Similarly, exports fell by 67 percent between 2013 and 2016, while imports fell by 66 percent.  In other words, a country – where energy (oil) was plentiful – could not sustain production under centralized control.  Imports could not be afforded and, to preserve centralized control over such goods as electronics, were cut off.  All this was done in the name of elevating the quality of life, while the socialist leaders – including Chavez and Maduro – missed no meals.

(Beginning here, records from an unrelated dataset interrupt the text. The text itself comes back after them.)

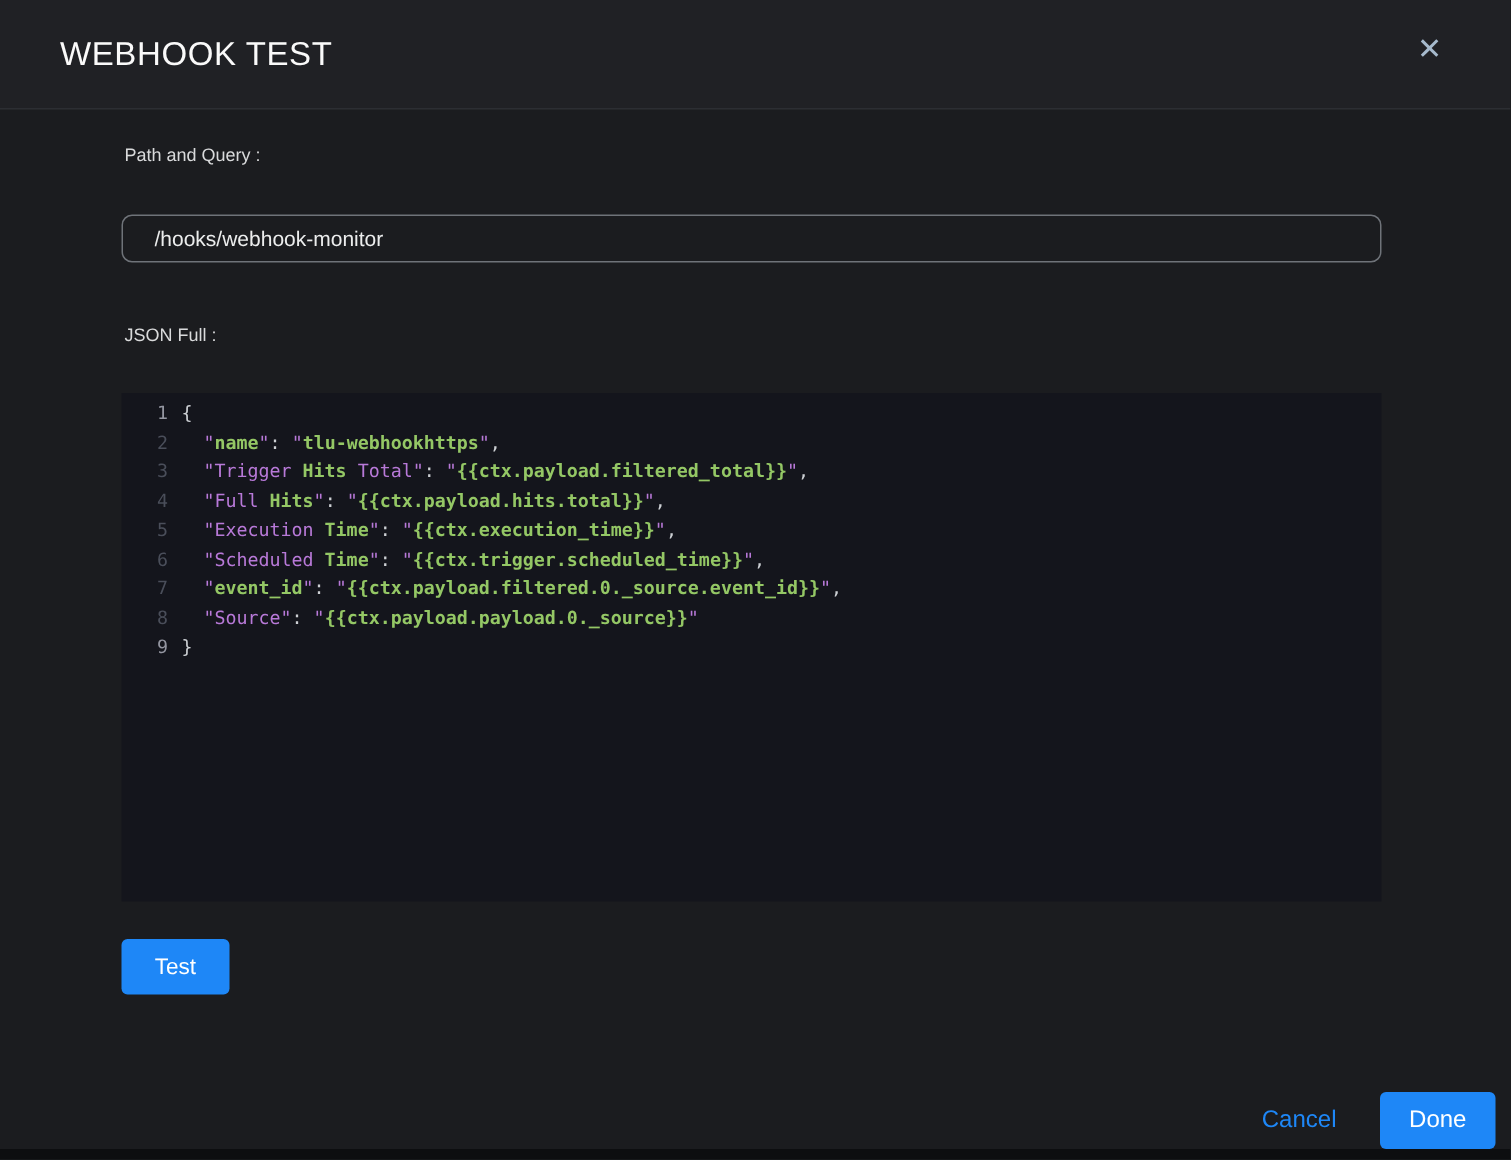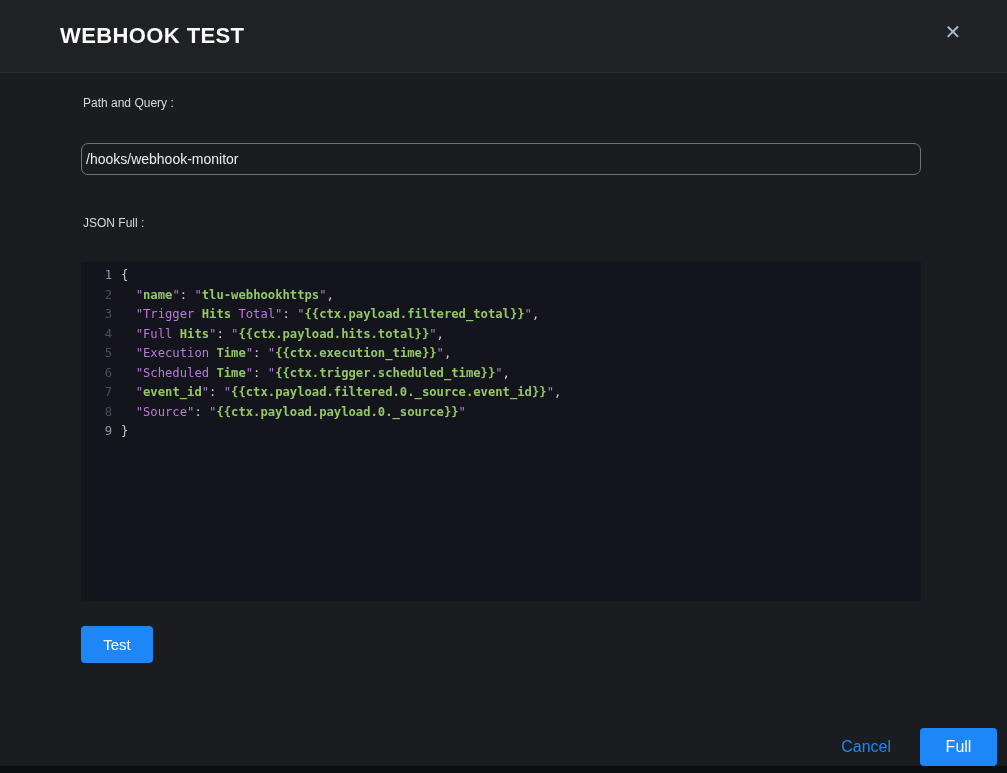"WEBHOOK TEST" .dlg-title { font-weight: 700 -> 400; margin-left: 60px -> 40px }
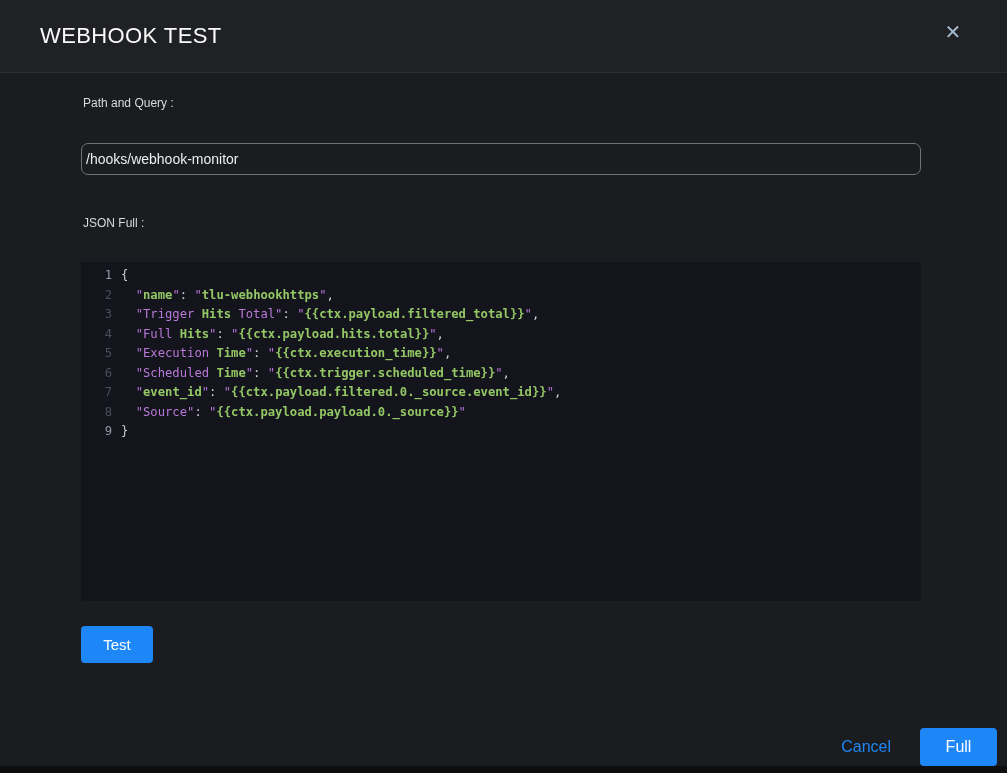"/hooks/webhook-monitor" .path-input { padding: 0 4px -> 0 21px }
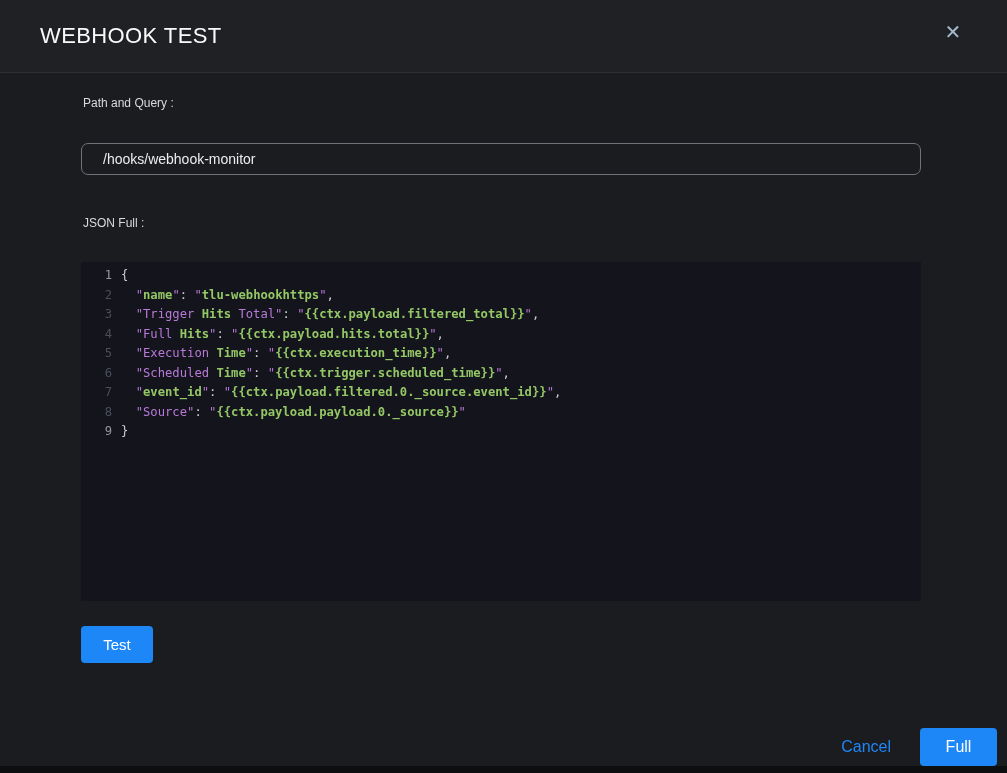"Full" button.btn { text: Full -> Done }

Bottom line:  Socialism is a failed, naïve, dehumanizing and immoral approach to life, suppressing political and economic freedoms in the name of nirvana, or the perfect state of the human condition.  Those candidates who promote it are either historically uninformed, power hungry, insensibly naïve, or intentionally deceptive.

In any event, the present state of affairs in Venezuela – an undeniable human, political and economic disaster, boldly buttressed by Cuba, Russia, China and Iran – should be enough to warn any American candidate and voter off embracing socialism, even if they imagine they will “do it better.” 

Could Venezuelan socialism come to America?  Let’s hope not.  Freedom requires individual responsibility, but Americans have always preferred that to being told what to do or told what they are no longer allowed to do.  This is America, not Venezuela, Cuba, Russia, China or Iran.  Let’s keep it that way.